Modern steering wheels do more than control which direction a car goes. They're festooned with buttons that drivers can use to make phone calls or change radio stations. But the first cars didn't even have steering wheels, as you're about to learn.

The 1886 Benz Patent Motorwagen—generally considered to be the first true automobile—used a tiller instead of a steering wheel. Many other early cars followed the Benz's example.

The steering wheel didn't arrive until 1894, when French engineer Alfred Vacheron was looking for an advantage in that year's Paris to Rouen race. Figuring that a steering wheel would provide more precise control, he installed one on his Panhard et Levassor. Vacheron didn't win the race, finishing 11th, but the steering wheel was here to stay.

Daimler adopted steering wheels in 1900 with the Phoenix. And just like modern cars, vehicles at the turn of the 20th century had steering wheel-mounted controls, but instead of infotainment functions, they controlled things like ignition timing.

1886 Benz Patent Motorwagen

1886 Benz Patent Motorwagen

Steering wheels changed their look over the ensuing decades, gaining and losing horn rings, and adding power assist and airbags. Chevrolet designers fitted the mid-engine C8 Corvette with a square wheel, while Infiniti uses a steer-by-wire system with no physical connection between the steering wheel and the road.

Mercedes began adding buttons to its steering wheels in 1975, when cruise control became standard equipment on the 450 SEL 6.9 sedan. That evolved into what the automaker calls its first "multifunction" steering wheel, which debuted as part of the first-generation COMAND infotainment system on the W220-generation S-Class in 1998.

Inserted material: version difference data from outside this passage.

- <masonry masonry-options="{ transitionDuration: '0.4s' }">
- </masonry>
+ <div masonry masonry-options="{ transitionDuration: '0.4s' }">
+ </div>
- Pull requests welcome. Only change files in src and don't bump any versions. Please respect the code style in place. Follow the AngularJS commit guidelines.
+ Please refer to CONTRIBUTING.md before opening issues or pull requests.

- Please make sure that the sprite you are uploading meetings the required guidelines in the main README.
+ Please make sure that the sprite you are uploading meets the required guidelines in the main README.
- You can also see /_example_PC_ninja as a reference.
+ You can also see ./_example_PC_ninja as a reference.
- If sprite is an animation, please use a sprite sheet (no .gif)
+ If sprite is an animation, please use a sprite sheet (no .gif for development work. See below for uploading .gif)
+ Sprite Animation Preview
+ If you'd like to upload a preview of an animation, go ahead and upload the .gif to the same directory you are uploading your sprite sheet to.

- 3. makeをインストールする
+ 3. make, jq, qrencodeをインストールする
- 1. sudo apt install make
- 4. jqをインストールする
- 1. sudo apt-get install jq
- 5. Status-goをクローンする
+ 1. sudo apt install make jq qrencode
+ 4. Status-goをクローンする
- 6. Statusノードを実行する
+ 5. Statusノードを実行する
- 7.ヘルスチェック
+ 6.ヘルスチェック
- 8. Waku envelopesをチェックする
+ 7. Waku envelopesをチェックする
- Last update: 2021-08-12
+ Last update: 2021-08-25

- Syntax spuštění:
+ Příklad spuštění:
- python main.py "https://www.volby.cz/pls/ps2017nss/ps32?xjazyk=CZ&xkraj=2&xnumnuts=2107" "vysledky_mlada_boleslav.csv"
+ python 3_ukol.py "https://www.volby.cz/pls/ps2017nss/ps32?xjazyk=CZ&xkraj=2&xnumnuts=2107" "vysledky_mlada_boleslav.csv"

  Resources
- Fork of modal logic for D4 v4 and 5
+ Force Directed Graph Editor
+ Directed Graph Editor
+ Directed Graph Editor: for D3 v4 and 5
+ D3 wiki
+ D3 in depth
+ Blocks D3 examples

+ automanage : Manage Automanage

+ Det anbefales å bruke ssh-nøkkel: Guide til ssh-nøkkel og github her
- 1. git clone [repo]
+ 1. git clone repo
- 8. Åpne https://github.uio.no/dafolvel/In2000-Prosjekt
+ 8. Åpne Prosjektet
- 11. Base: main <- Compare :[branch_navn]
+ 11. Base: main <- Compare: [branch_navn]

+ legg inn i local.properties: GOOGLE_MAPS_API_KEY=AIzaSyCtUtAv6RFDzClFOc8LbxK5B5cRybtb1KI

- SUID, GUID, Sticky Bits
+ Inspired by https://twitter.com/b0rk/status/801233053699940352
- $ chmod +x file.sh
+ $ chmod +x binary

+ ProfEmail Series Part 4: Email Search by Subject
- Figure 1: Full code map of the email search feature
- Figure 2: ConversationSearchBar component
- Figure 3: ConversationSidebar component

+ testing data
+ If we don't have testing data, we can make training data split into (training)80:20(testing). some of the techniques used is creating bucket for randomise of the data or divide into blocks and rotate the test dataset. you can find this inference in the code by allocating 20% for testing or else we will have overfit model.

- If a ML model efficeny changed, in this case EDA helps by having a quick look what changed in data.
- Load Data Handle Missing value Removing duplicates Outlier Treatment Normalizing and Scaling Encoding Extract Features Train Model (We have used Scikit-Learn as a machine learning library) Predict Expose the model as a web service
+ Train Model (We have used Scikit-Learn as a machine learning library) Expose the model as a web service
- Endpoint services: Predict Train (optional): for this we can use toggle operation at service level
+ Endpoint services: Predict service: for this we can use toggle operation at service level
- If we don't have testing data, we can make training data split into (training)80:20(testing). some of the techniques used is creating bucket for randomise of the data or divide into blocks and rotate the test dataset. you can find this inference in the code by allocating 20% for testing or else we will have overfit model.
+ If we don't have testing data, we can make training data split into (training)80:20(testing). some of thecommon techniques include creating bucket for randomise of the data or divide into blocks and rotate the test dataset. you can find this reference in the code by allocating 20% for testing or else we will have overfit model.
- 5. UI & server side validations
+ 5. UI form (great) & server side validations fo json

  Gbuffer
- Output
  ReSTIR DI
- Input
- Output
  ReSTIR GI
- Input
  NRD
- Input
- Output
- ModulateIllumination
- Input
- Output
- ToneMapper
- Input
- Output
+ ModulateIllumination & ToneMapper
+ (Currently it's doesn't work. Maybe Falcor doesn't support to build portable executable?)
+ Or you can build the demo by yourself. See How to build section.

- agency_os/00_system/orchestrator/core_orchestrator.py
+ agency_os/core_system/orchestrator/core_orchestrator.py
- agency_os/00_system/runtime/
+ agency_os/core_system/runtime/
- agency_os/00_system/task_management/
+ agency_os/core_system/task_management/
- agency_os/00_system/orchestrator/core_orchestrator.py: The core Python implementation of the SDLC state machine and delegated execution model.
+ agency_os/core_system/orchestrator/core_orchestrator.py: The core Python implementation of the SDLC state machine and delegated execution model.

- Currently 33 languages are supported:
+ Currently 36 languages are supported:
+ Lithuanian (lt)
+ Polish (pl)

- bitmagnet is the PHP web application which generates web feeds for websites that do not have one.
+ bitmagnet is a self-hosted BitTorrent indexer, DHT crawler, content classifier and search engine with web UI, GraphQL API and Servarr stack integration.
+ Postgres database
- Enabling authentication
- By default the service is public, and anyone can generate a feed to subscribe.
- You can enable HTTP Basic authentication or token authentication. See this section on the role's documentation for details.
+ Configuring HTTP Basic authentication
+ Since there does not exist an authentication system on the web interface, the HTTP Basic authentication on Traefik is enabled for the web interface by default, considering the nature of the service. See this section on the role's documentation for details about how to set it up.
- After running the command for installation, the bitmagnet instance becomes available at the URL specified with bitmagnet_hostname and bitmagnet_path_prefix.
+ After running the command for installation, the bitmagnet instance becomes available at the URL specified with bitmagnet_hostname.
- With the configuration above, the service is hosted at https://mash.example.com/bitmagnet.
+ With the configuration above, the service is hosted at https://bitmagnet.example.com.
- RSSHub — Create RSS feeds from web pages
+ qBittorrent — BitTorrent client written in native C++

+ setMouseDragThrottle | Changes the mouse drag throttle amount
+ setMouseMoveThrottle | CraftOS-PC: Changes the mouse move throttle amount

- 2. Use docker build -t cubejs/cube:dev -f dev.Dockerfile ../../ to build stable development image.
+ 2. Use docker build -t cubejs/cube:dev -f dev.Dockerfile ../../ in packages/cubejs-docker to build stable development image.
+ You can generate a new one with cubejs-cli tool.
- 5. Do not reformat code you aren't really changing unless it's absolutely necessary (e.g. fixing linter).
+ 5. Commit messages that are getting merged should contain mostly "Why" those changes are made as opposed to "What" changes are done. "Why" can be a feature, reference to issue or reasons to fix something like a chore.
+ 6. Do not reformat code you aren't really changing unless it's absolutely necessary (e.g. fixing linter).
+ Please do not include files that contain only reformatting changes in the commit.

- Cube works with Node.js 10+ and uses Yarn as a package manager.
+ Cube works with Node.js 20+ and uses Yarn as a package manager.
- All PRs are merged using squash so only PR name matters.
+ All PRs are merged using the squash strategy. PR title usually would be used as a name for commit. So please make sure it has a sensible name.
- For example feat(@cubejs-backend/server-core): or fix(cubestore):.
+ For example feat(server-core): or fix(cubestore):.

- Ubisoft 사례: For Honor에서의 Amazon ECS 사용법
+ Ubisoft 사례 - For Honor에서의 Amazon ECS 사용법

Mercedes added small touchpads to the steering wheel of the 2016 E-Class, and is taking things even further with the mid-size car's 2021 model year refresh. A two-zone sensor mat detects whether the steering wheel is being held, something that needs to be monitored in the age of sophisticated driver aids. Touchpads are also now capacitive, just like on a smartphone.

The much-discussed arrival of autonomous driving may mean the end of steering wheels but, for now, they represent valuable dashboard real estate for automakers looking to integrate complex tech features.